One day Rabbi Kaplan had a few names on the “Bad List” when the beloved principal of the school, Rabbi Dr. David Stern, walked into the room unexpectedly. As Dr. Stern spoke to the class, Rabbi Kaplan slowly backed up until he was flush against the blackboard. As the principal spoke, Rabbi Kaplan shuffled his back from right to left against the chalk-written names on the board. When the principal finished his talk and turned to leave the room, Rabbi Kaplan escorted him to the door. It was only then that all the students clearly saw the back of Rabbi Kaplan’s black kapota (long jacket), which was completely white from the chalk of the “bad names” he had erased, so that Dr. Stern would not see them. That act displayed selfless love, as it preserved the dignity of 10 and 11-year-old children. It remains to this day one of the most inspiring sights that Rabbi Nosson Scherman has ever seen.

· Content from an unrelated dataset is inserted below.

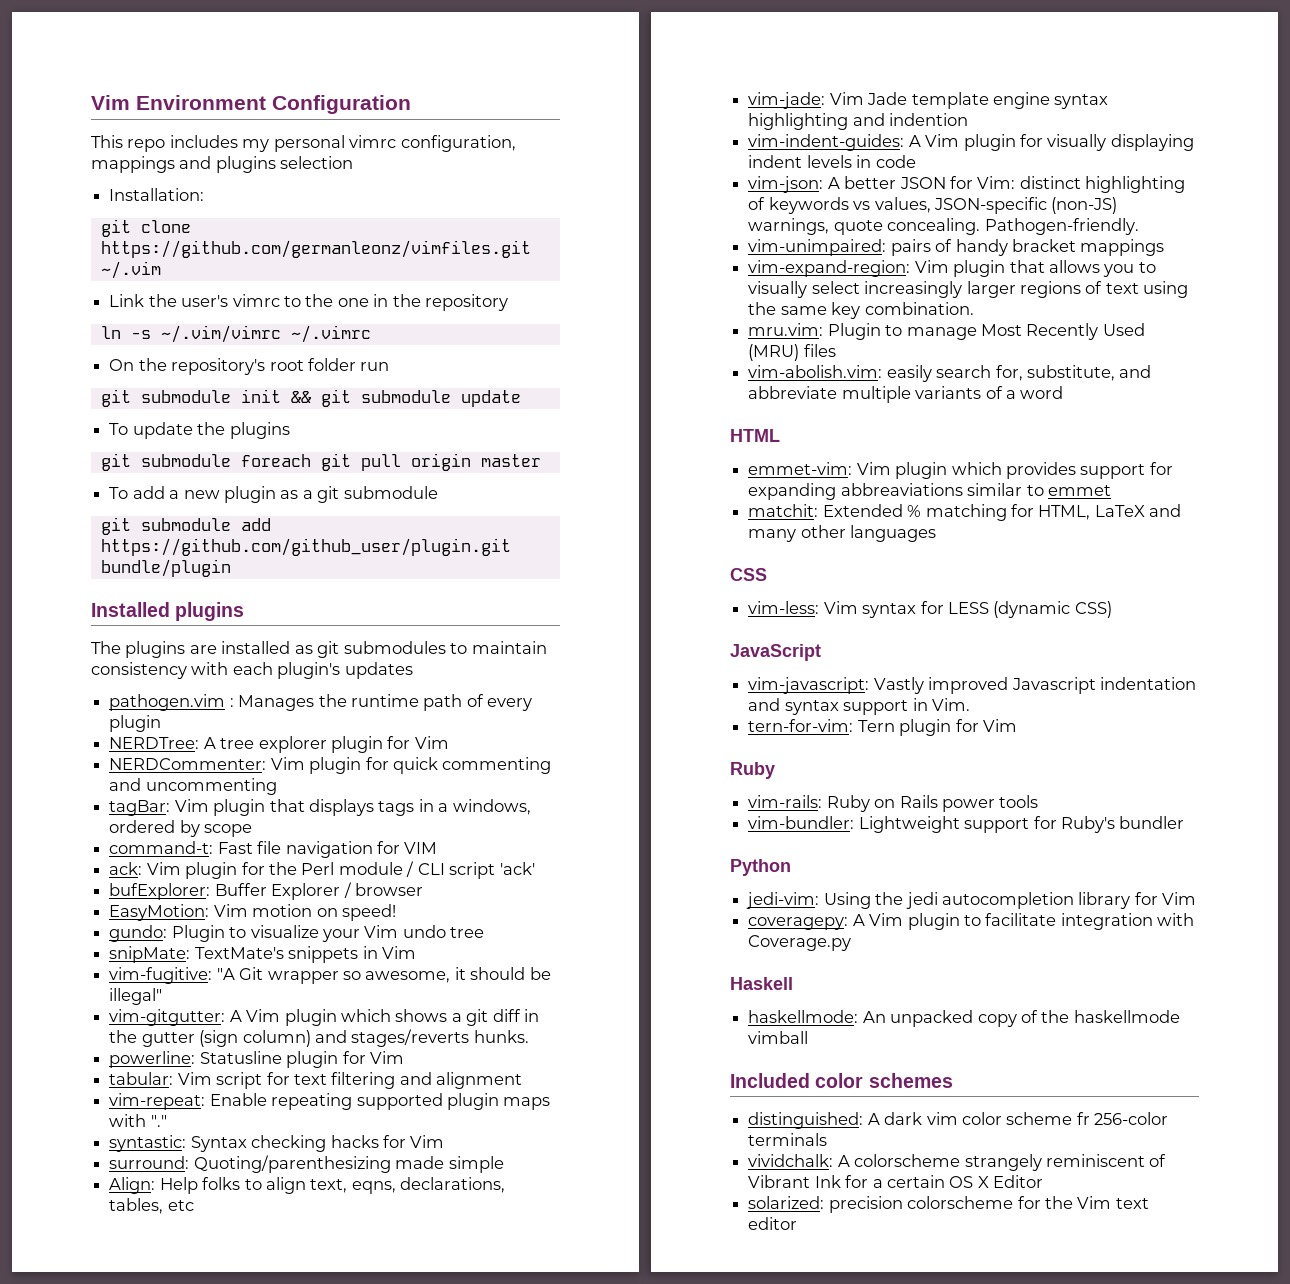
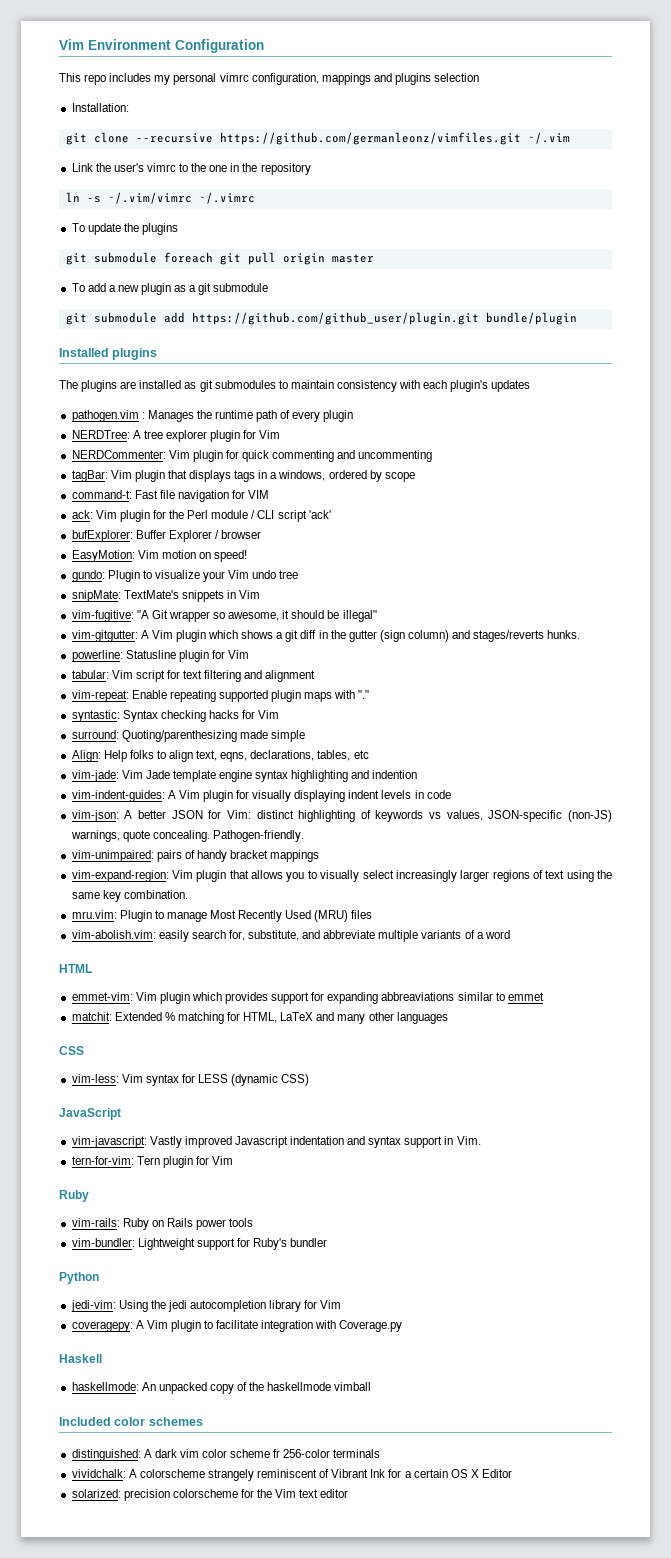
(191, 226) none -> [135,133,213,143] --recursive
[109,358,390,375] [100,389,521,407] // On the repository's root folder run // git submodule init && git submodule update -> (255, 198) none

Of course, one does not have to be a teacher to make an impact like this. All of us interact with all kinds of people every day. Do we talk to them in a way that makes them feel encouraged, that boosts their confidence, that improves their day? Or do we cut people down, make them feel small or insignificant, and fill them with self-doubt.


Our Parsha reminds us of the power of our voice: “Hakol Kol Yaakov” the voice is the voice of Yaakov – let’s remember to use our own Kol Yaakov – to uplift, to nurture, and to inspire.